Excerpted records:
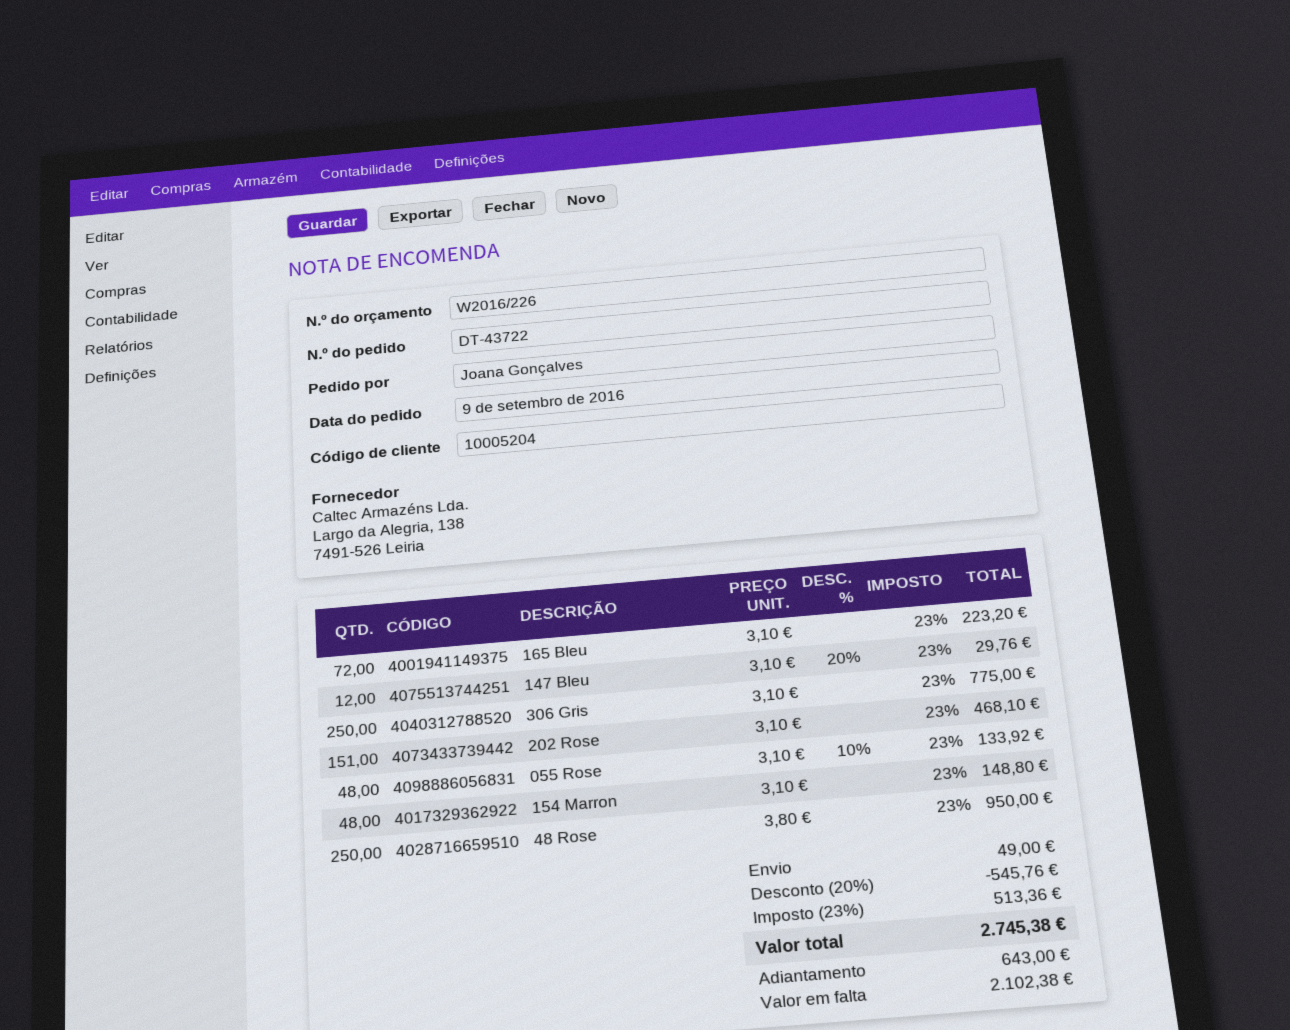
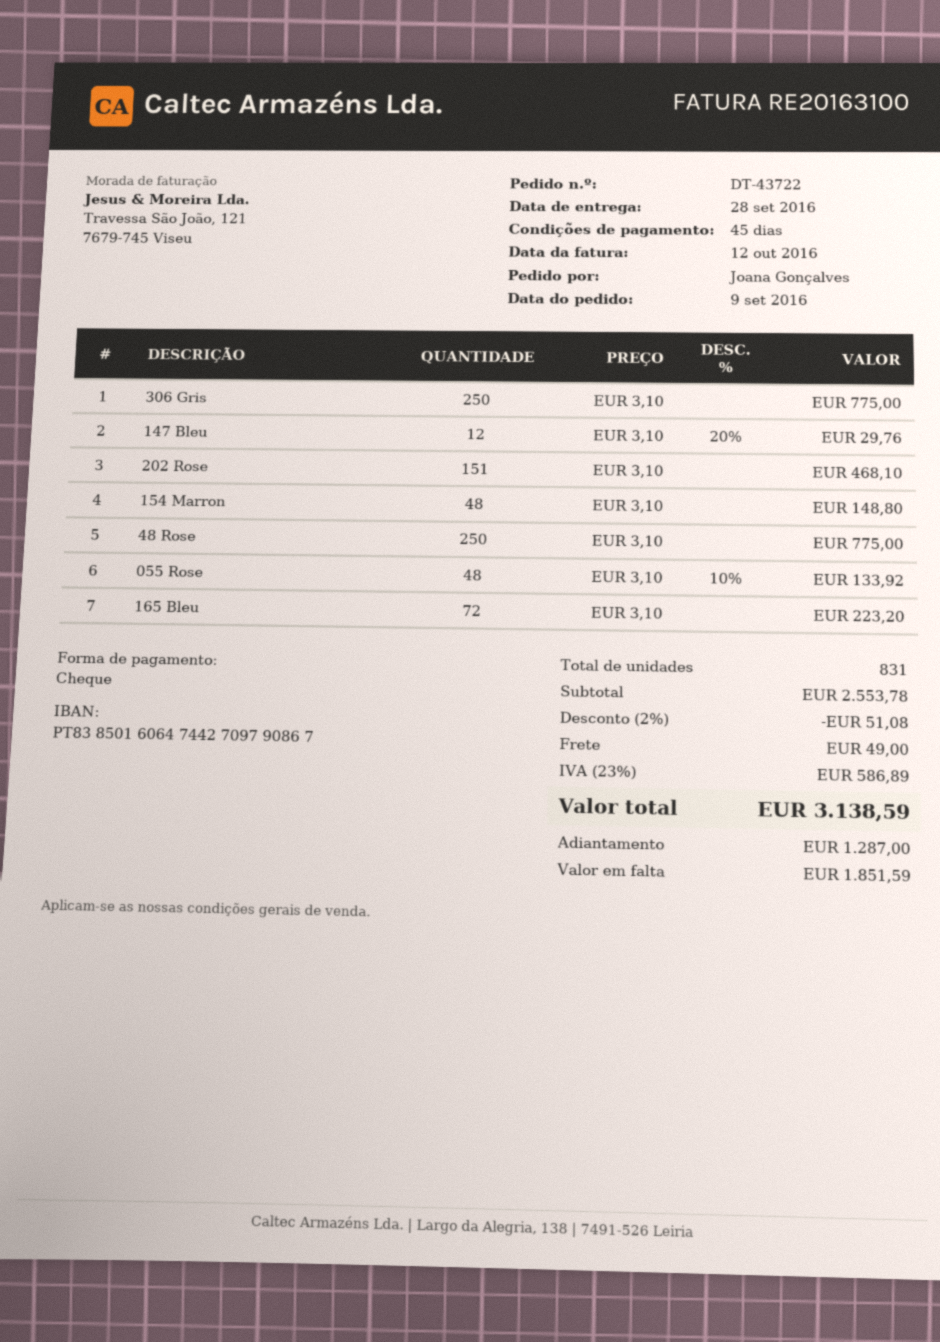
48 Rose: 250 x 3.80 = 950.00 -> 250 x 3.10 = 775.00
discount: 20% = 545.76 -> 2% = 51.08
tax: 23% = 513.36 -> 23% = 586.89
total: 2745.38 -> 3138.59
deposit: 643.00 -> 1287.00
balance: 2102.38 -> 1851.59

What the exercise asks: Print every line of the material above exactly as it reads, skipping the pictures.

Task solution:
48 Rose: 250 x 3.80 = 950.00 -> 250 x 3.10 = 775.00
discount: 20% = 545.76 -> 2% = 51.08
tax: 23% = 513.36 -> 23% = 586.89
total: 2745.38 -> 3138.59
deposit: 643.00 -> 1287.00
balance: 2102.38 -> 1851.59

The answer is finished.